WHAT YOU SHOULD DO:
Excluding any images, copy all of the lines below precisely as written.

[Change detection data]
----------------
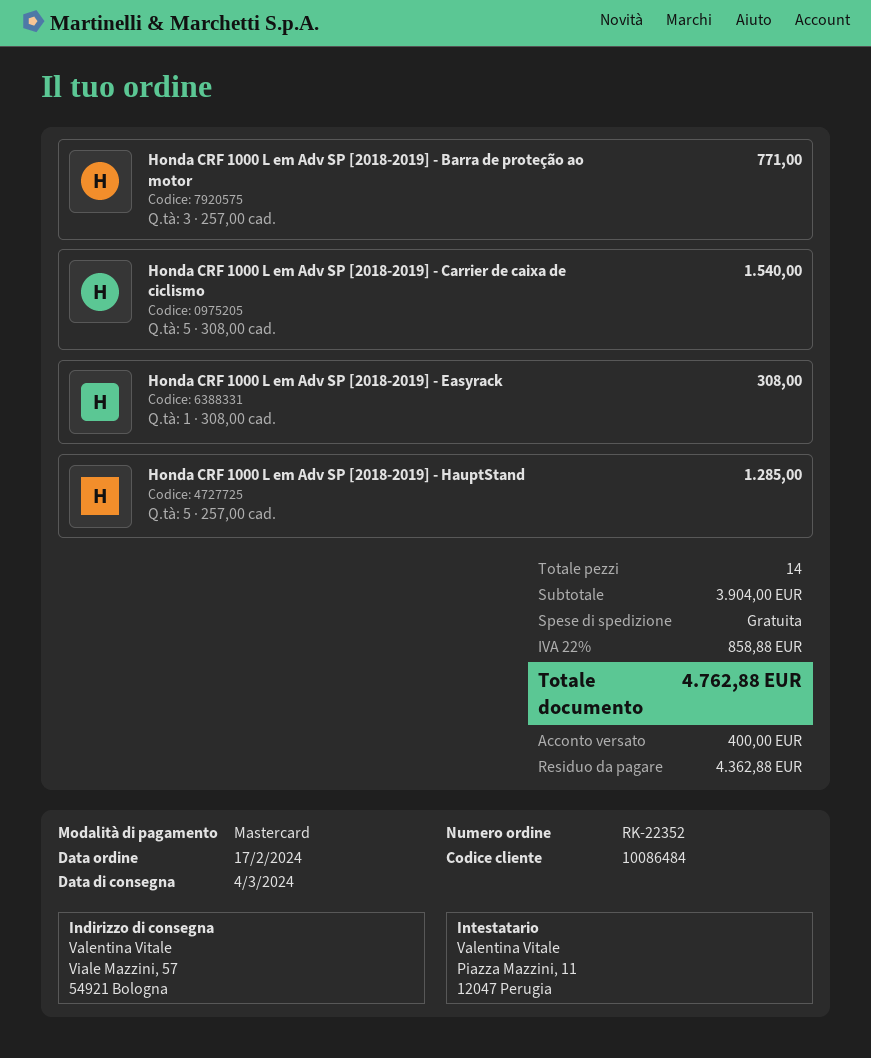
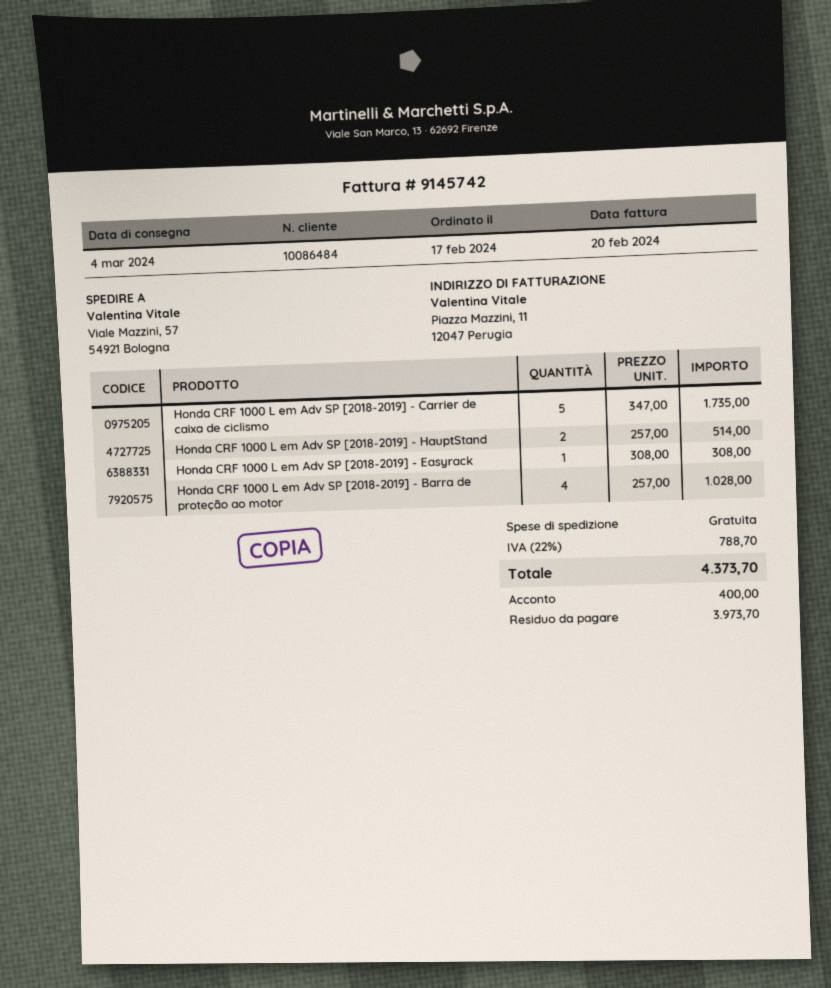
Honda CRF 1000 L em Adv SP [2018-2019] - Barra de proteção ao motor: 3 x 257.00 = 771.00 -> 4 x 257.00 = 1028.00
Honda CRF 1000 L em Adv SP [2018-2019] - Carrier de caixa de ciclismo: 5 x 308.00 = 1540.00 -> 5 x 347.00 = 1735.00
Honda CRF 1000 L em Adv SP [2018-2019] - HauptStand: 5 x 257.00 = 1285.00 -> 2 x 257.00 = 514.00
tax: 22% = 858.88 -> 22% = 788.70
total: 4762.88 -> 4373.70
balance: 4362.88 -> 3973.70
----------------
OUTPUT OF THE TASK:
Honda CRF 1000 L em Adv SP [2018-2019] - Barra de proteção ao motor: 3 x 257.00 = 771.00 -> 4 x 257.00 = 1028.00
Honda CRF 1000 L em Adv SP [2018-2019] - Carrier de caixa de ciclismo: 5 x 308.00 = 1540.00 -> 5 x 347.00 = 1735.00
Honda CRF 1000 L em Adv SP [2018-2019] - HauptStand: 5 x 257.00 = 1285.00 -> 2 x 257.00 = 514.00
tax: 22% = 858.88 -> 22% = 788.70
total: 4762.88 -> 4373.70
balance: 4362.88 -> 3973.70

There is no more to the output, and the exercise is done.